School of Technology and Computer Science Seminars

Synchrony Induced Brain-like Computing in Artificial Molecular Systems

by Dr. Anirban Bandyopadhyay (National Institute for Materials Science, Japan)

Monday, December 5, 2011 from to (Asia/Kolkata)
at Colaba Campus ( A-212 (STCS Seminar Room) )
Description
Nearly 3.5 billion years back microtubule came into being, while unravelling its electronics we found its synchrony induced behavior (1), which enables it to exhibit remarkable electronic properties never seen before. Our results show that synchronous behavior leads to non-linear frequency pulling which enables neutral network to solve problems much faster. Inspired by these process we devised organic monolayer, and solved two intractable problems on this surface in finite time (2). We are now building artificial molecular systems we call it nano-brain for robots that will learn & take decisions by itself without human intervention. We do not need to write program or algorithm, it is a new simple way to design molecular structure to execute around hundred "if-then" arguments simultaneously, note that simultaneity is not parallel. Thus, we combine results obtained from electronics studies of real bio-materials, devise computing principles (3) and then implement it into building artificial systems, in all our works we suggest that the new generation computing would be communicating "one-to-many at-a-time".

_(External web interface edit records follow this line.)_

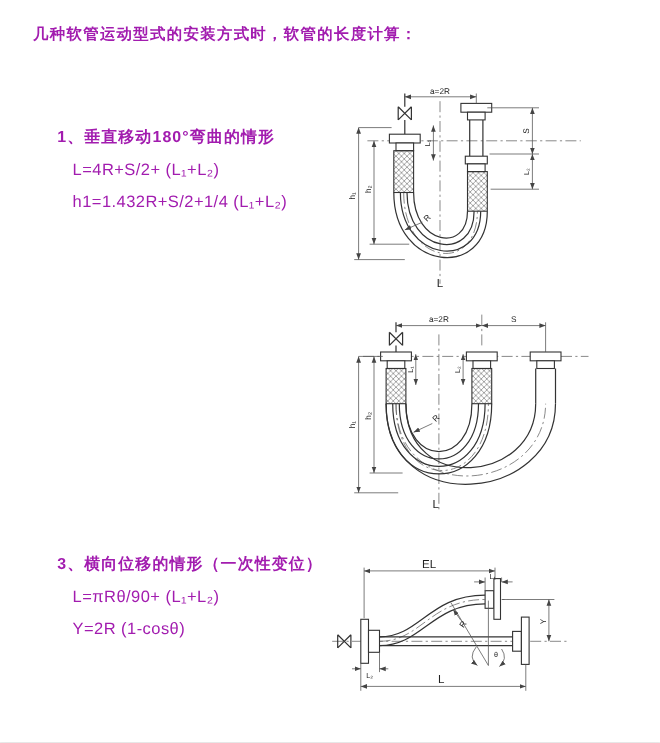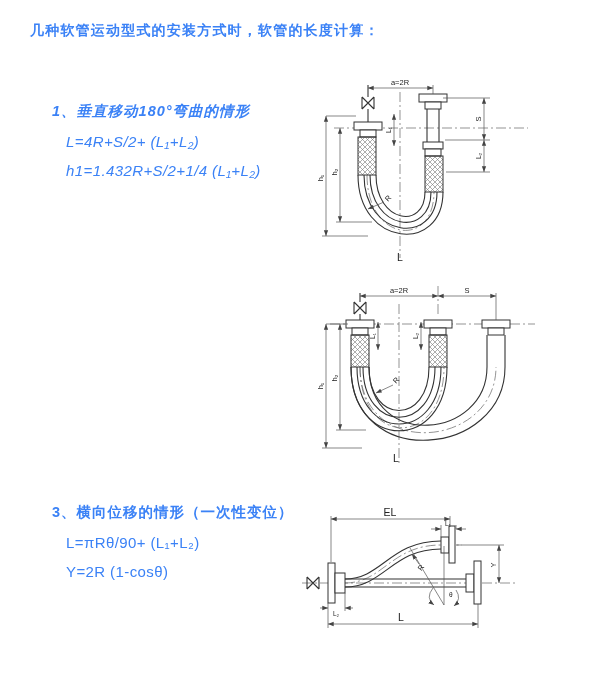--- a/index.html
+++ b/index.html
@@ -5,7 +5,7 @@
   html,body{margin:0;padding:0;background:#e8e8e8;}
   .page{
     position:relative;width:600px;height:675px;background:#ffffff;
-    font-family:"Liberation Sans",sans-serif;color:#3b82f6;overflow:hidden;
+    font-family:"Liberation Sans",sans-serif;color:#a21caf;overflow:hidden;
     box-shadow:0 0 4px rgba(0,0,0,.2);
   }
   .title{

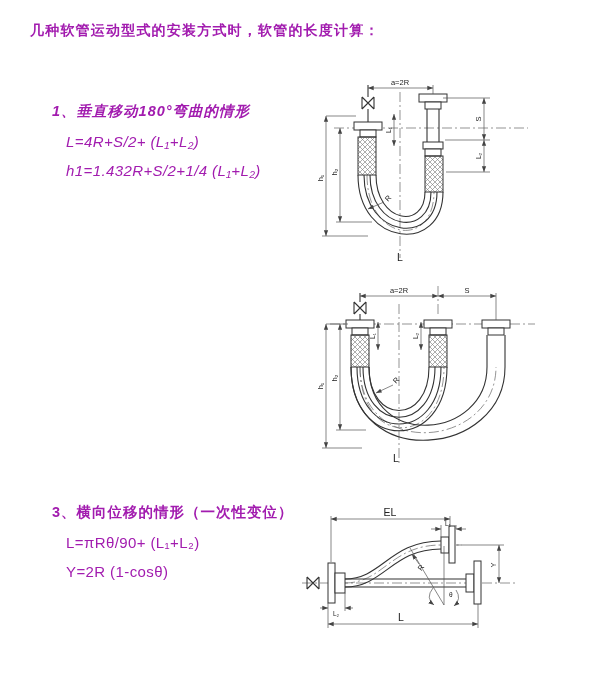--- a/index.html
+++ b/index.html
@@ -13,7 +13,7 @@
     letter-spacing:1.2px;white-space:nowrap;
   }
   .sec{position:absolute;left:52px;}
-  .sec-1{top:102px;font-style:italic;} .sec-2{top:302px;} .sec-3{top:503px;}
+  .sec-1{top:115px;} .sec-2{top:302px;} .sec-3{top:503px;}
   .heading{font-size:14.5px;font-weight:600;letter-spacing:1px;white-space:nowrap;}
   .formula{margin:12px 0 0 14px;font-size:15px;letter-spacing:.4px;white-space:nowrap;}
   svg.diagram{position:absolute;overflow:visible;}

(1) Radiofrequency induced ultra-fast assembly of microtubules and their length-independent electronic properties, Satyajit Sahu, Subrata Ghosh, Kazuto Hirata, Daisuke Fujita, Anirban Bandyopadhyay, Nature Materials (2011), in press.

(2) Massively parallel computing on an organic molecular layer, Anirban Bandyopadhyay, Ranjit Pati, Satyajit Sahu, Ferdinand Peper, Daisuke Fujita, Nature Physics (2010)

(3) A 16-bit parallel processing in a molecular assembly, Anirban Bandyopadhyay, Somobrata Acharya, Proc. Natl. Acad. Sci. (2008).